Insomma, rispetto ai proclami bellicosi e alle smanie nichiliste fatte echeggiare da falchi e amazzoni del centrodestra nei giorni scorsi, una frenata c’è stata. E, visto che a imprimere il cambio di marcia è adesso lo stesso leader, il capo dello Stato, apprezzandolo, confida che le sue truppe si adeguino all’impegno a non minare il percorso già impervio di Enrico Letta.

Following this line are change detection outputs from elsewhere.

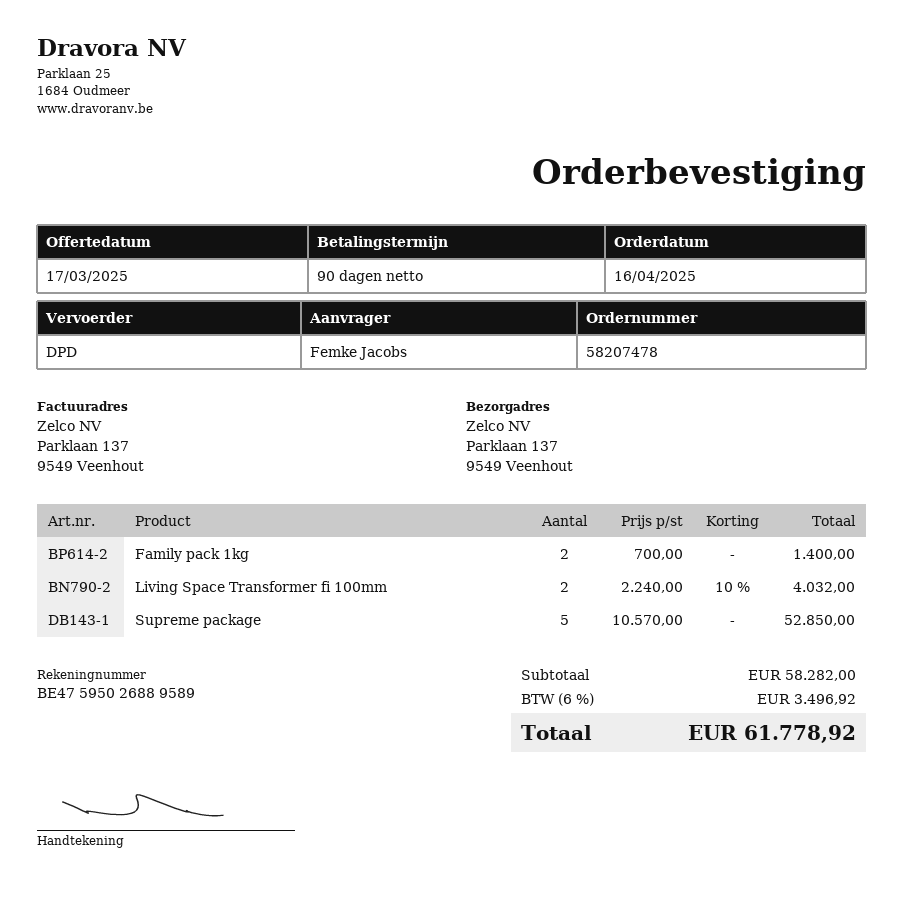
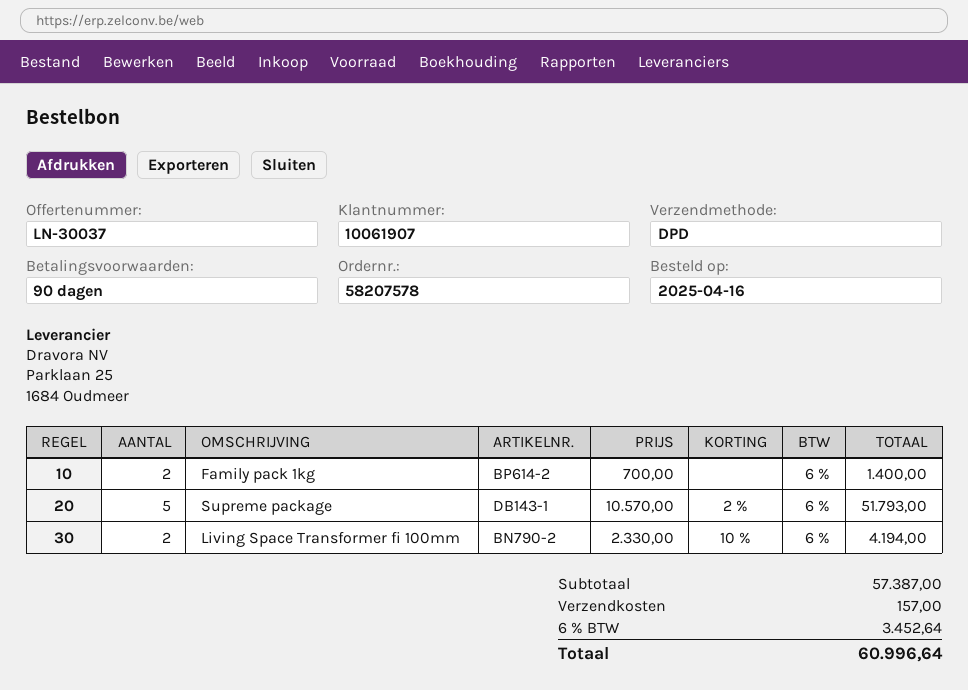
order number: 58207478 -> 58207578
Living Space Transformer fi 100mm: 2 x 2240.00 - 10% = 4032.00 -> 2 x 2330.00 - 10% = 4194.00
Supreme package: 5 x 10570.00 = 52850.00 -> 5 x 10570.00 - 2% = 51793.00
subtotal: 58282.00 -> 57387.00
shipping: none -> 157.00
tax: 6% = 3496.92 -> 6% = 3452.64
total: 61778.92 -> 60996.64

Certo, nel discorso di Silvio Berlusconi c’erano anche dei passaggi non proprio normali e accettabili, dal punto di vista di Giorgio Napolitano. C’era ad esempio l’ambiguità di quel «non mollo», a dispetto di una sentenza destinata a interdirlo per qualche tempo dai pubblici uffici (e quanto tempo lo dovrà decidere un’altra corte). Ma soprattutto c’era la visione, costituzionalmente distorta, di una magistratura «non sovrana» e che abusivamente si crede «potere dello Stato», che gli avrebbe imposto un calvario di processi «perseguitandolo», associata a una reiterata proclamazione d’innocenza. Un mix di accuse, recriminazioni e vittimismo che il presidente della Repubblica conosce bene (come del resto Ciampi e Scalfaro prima di lui) perché da vent’anni è l’eterno refrain introduttivo di quasi ogni colloquio con il Cavaliere. Un tipo di sfogo ormai stucchevole e comunque scontato.
È con questo viatico agrodolce che stamattina Renato Schifani e Renato Brunetta saranno ricevuti al Quirinale. Un incontro reso possibile grazie all’osservanza di un paio di precondizioni, filtrate nei giorni scorsi dal Colle: 1) la garanzia che sarà preservata la stabilità delle larghe intese e che non si rincorrono elezioni; 2) il fatto che dalla manifestazione non sono rimbalzate improponibili richieste di clemenza improponibili.
Sgombrato il campo da quei temi, Napolitano quindi ascolterà le proposte dei capigruppo del Pdl, in particolare quelle (su cui già almanaccano, dividendosi, diversi giuristi) per ridare una qualche forma di «agibilità politica» all’ex premier, dopo la condanna della Cassazione. Esclusa la grazia (impossibile oltretutto per chi abbia subìto altre condanne o abbia in corso altri processi), si tratta di ipotesi da costruire attraverso le vie parlamentari e da inquadrare magari nella cornice di una più vasta riforma della giustizia. Una chance che potrebbe, e anzi dovrebbe, essere in sintonia con gli stessi obiettivi abbozzati dalla commissione dei saggi messa in cantiere nel marzo scorso.